Maybe this little piece of luck will carry me through the stress I’ll be facing. Maybe my friendships will, too, though.
After our tattoos, we scheduled an early breakfast and study meet-up, which will be followed by a lunch and more studying. M got the tiniest version of our matching tattoos, but her luck is not limited. Instead, we are limitless.
I’m not religious, but I go to a catholic school. The values of this place have inadvertently seeped into me, and I’ve grown to truly find love all around.
As I write, I am thinking of the James Schuyler poem “Letter Poem #3.”
The night is quiet
as a kettle drum
the bullfrog basses
tuning up. After
swimming, after sup-
per, a Tarzan movie,
dishes, a smoke. One
planet and I
wish. No need
of words. Just
you, or rather,
us. The stars tonight
in pale dark space
are clover flowers
in a lawn the expanding
universe in which
we love it is
our home. So many
galaxies and you my
bright particular,
my star, my sun, my
other self, my bet-
ter half, my one
I love this poem for many reasons, which I just included in a long long essay I wrote, musings on which begin this article, too.

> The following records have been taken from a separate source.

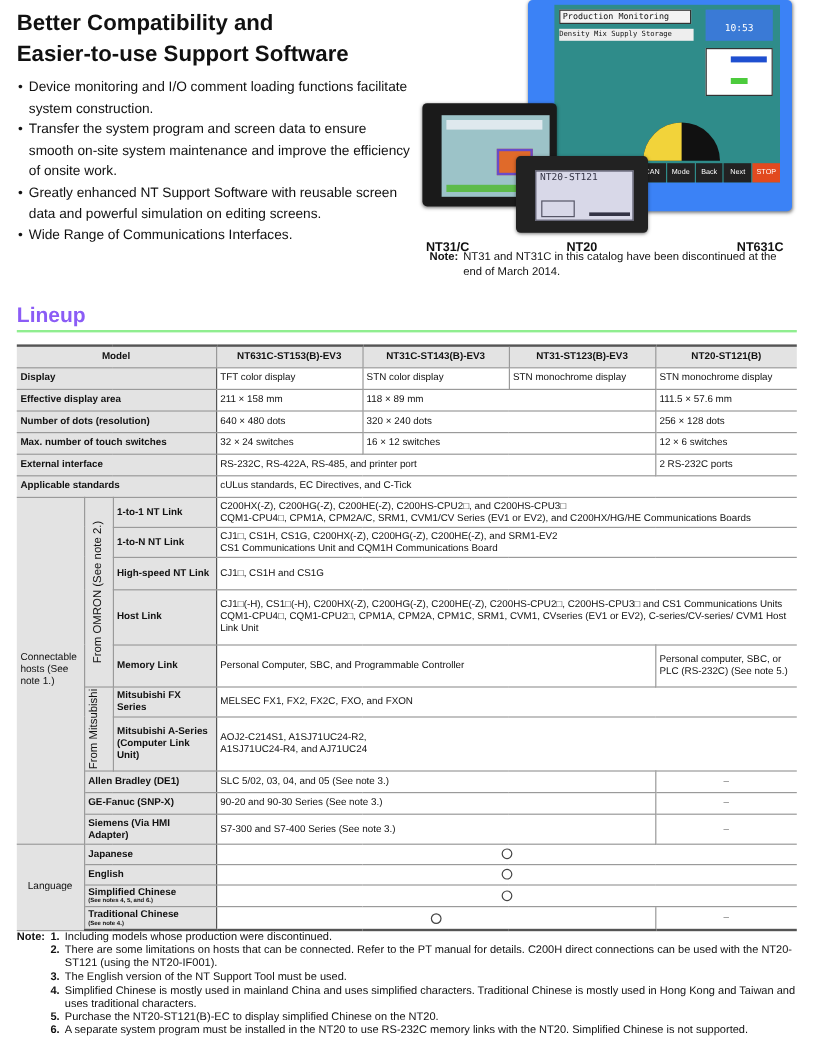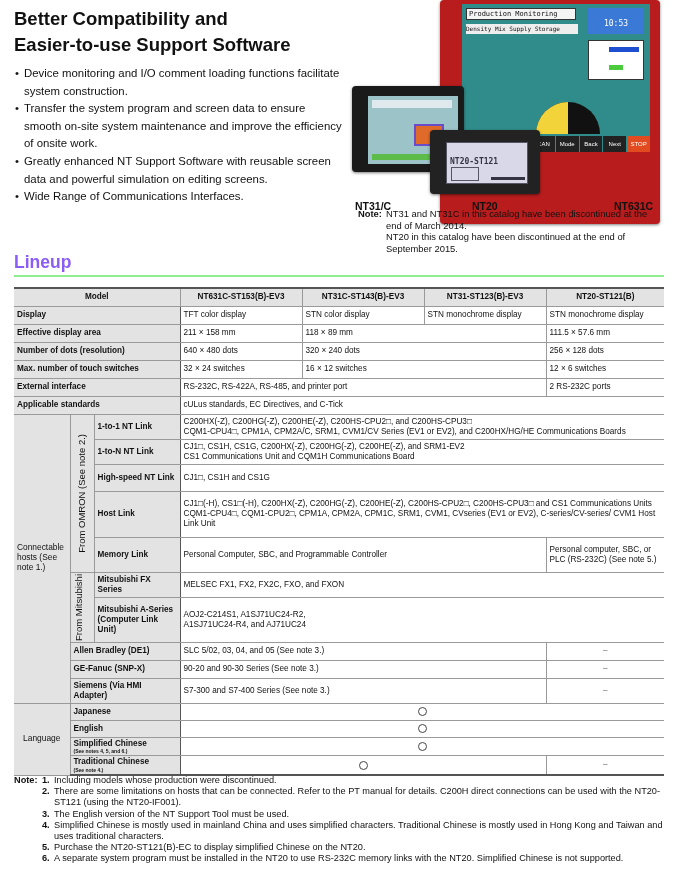"Production Monitoring" .dev-631 { background: #b91c1c -> #3b82f6; height: 224px -> 176px }
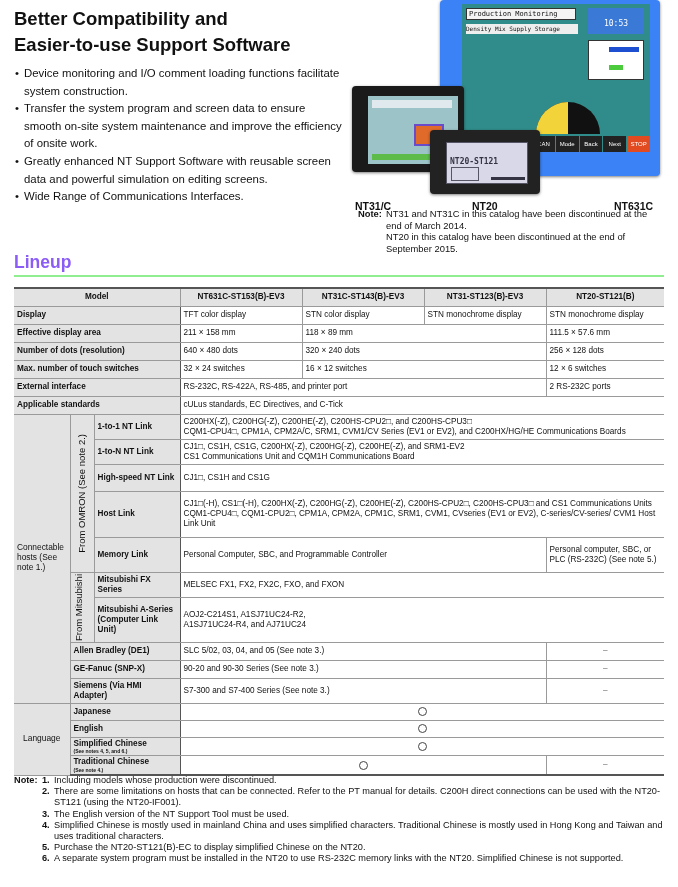"NT20-ST121" div { font-weight: bold -> none; top: 14px -> 0 }
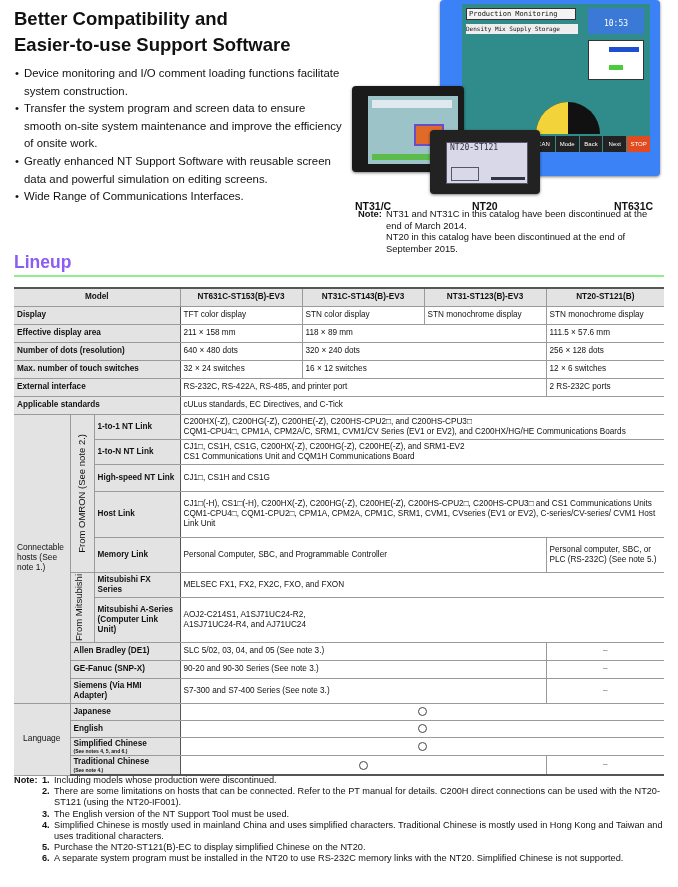"NT20 in this catalog have" span.nt { html: <span>NT20 in this catalog have been discontinued at the end of September 2015.</span> -> none }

All this is to say: In a field of clovers we tend to instinctually search for those with four leaves, when three is perfectly abundant and full of life surrounding us.
Luck is not in objects or symbols, not really. It’s in the blood flowing through us, multiplying with every ounce of good we give back to the world. Be good. Keep loving. Keep growing.
P.S. I know this is a shorter one, but I hope people can still find something valuable in it!







I love this! I also have a clover tattoo (mine is four leafed) and this has given me something to think about. 🍀
Hi Aaliyah.
I love the shamrock! I close every writing here with one. The beauty of three, not searching for four. Amazing. A sort of contentment, not easy to achieve. Your ability to write pictures is astounding. Keep writing, please keep writing.